Web page revision data:
▽
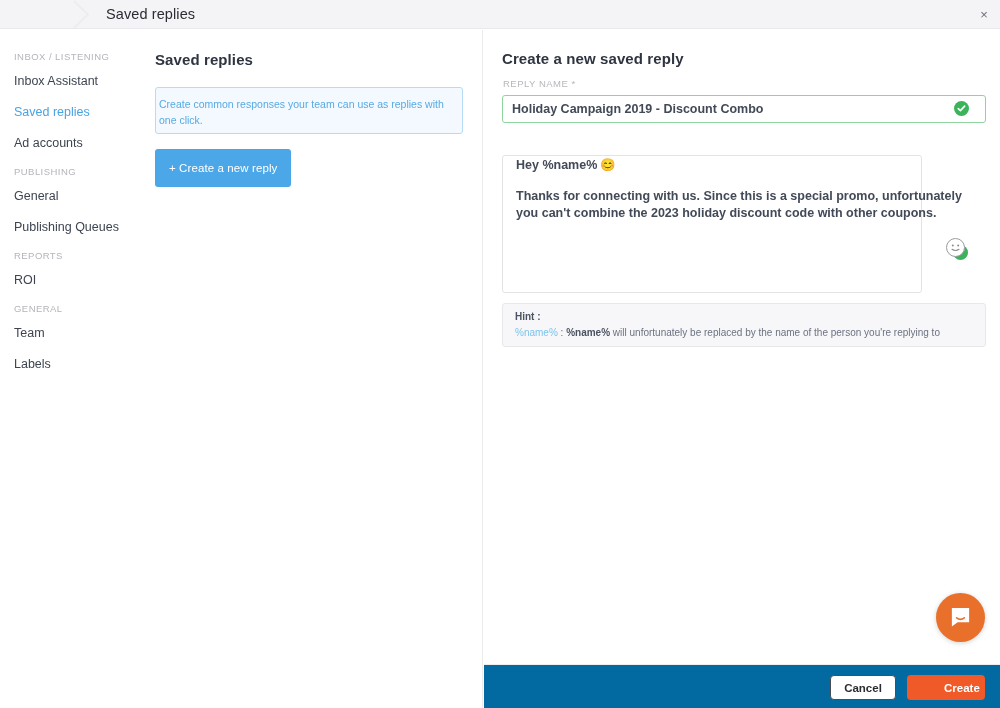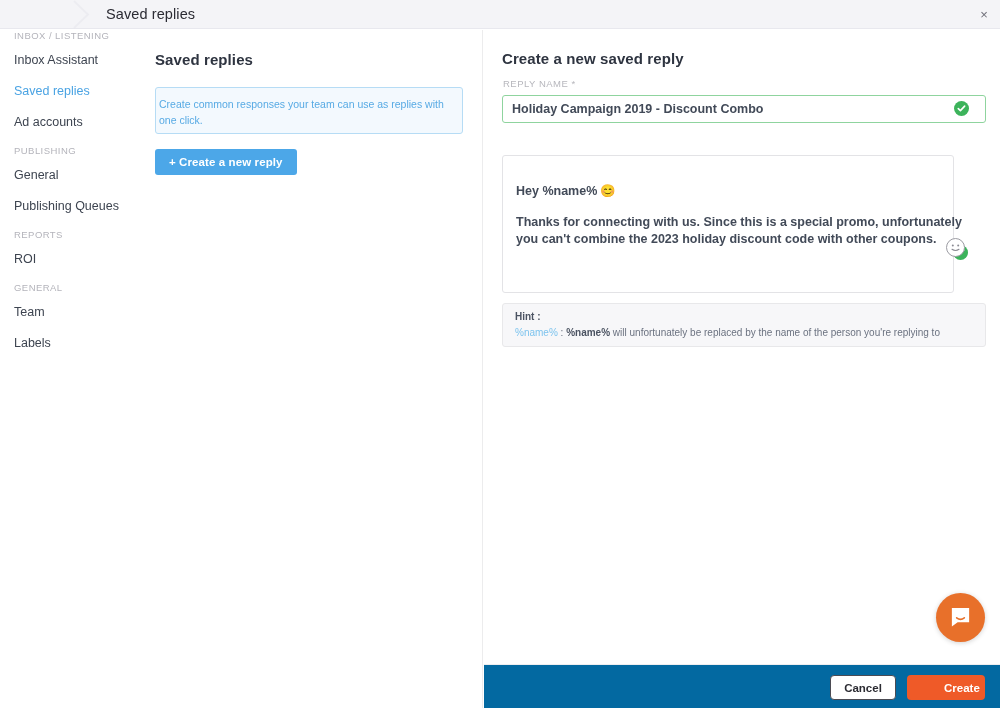--- a/index.html
+++ b/index.html
@@ -47,6 +47,7 @@
     width: 136px; height: 678px;
     background: #ffffff;
     border-right: 1px solid #ececed;
+    padding-top: 21px;
   }
   .nav-group-title {
     font-size: 9.5px;

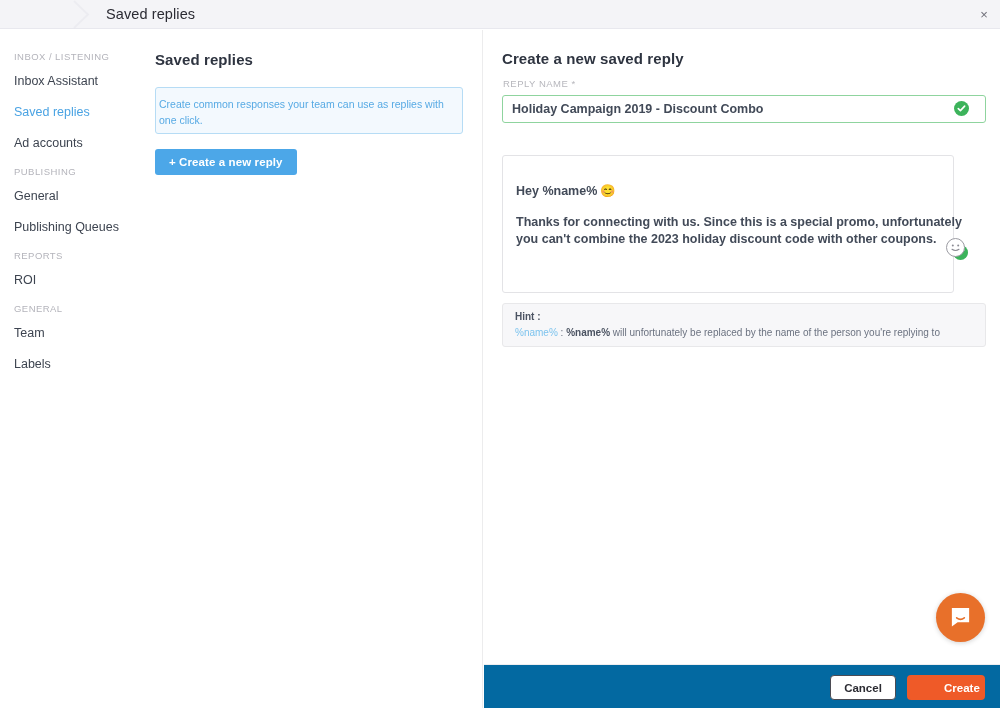--- a/index.html
+++ b/index.html
@@ -94,11 +94,11 @@
   }
   .create-btn {
     position: absolute; left: 20px; top: 119px;
-    height: 26px;
+    height: 38px;
     background: #4ca7e8;
     border: none; border-radius: 3px;
     color: #ffffff;
-    font-size: 11.5px; font-weight: bold;
+    font-size: 11.5px; font-weight: normal;
     font-family: "Liberation Sans", sans-serif;
     padding: 0 14px;
     cursor: pointer;

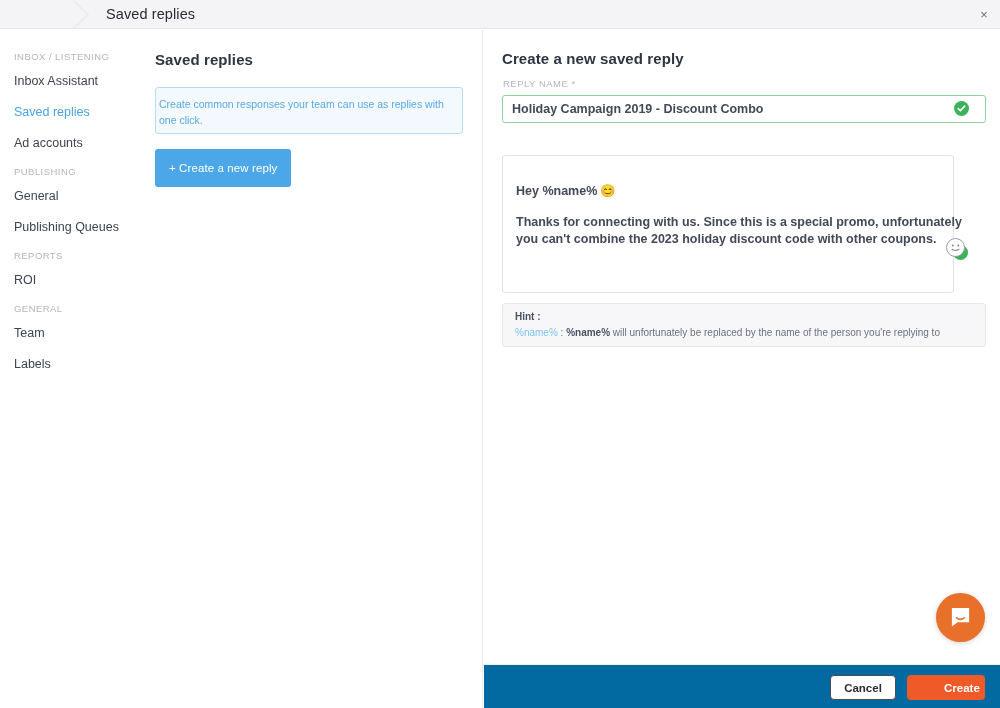--- a/index.html
+++ b/index.html
@@ -150,11 +150,11 @@
 
   .textarea-box {
     position: absolute; left: 18px; top: 125px;
-    width: 452px; height: 138px;
+    width: 420px; height: 138px;
     border: 1px solid #e3e3e6;
     border-radius: 3px;
     background: #ffffff;
-    padding: 27px 13px;
+    padding: 1px 13px;
   }
   .ta-line-1 {
     font-size: 12.5px; font-weight: bold; color: #424a58;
△
Task to complete —
Write out, word for word, the stretch of entries that begins at the line with "width: 136px; height: 678px;" and ends at the line with "background: #4ca7e8;". Pictures do not belong in it.

Written solution —
     width: 136px; height: 678px;
     background: #ffffff;
     border-right: 1px solid #ececed;
+    padding-top: 21px;
   }
   .nav-group-title {
     font-size: 9.5px;

--- a/index.html
+++ b/index.html
@@ -94,11 +94,11 @@
   }
   .create-btn {
     position: absolute; left: 20px; top: 119px;
-    height: 26px;
+    height: 38px;
     background: #4ca7e8;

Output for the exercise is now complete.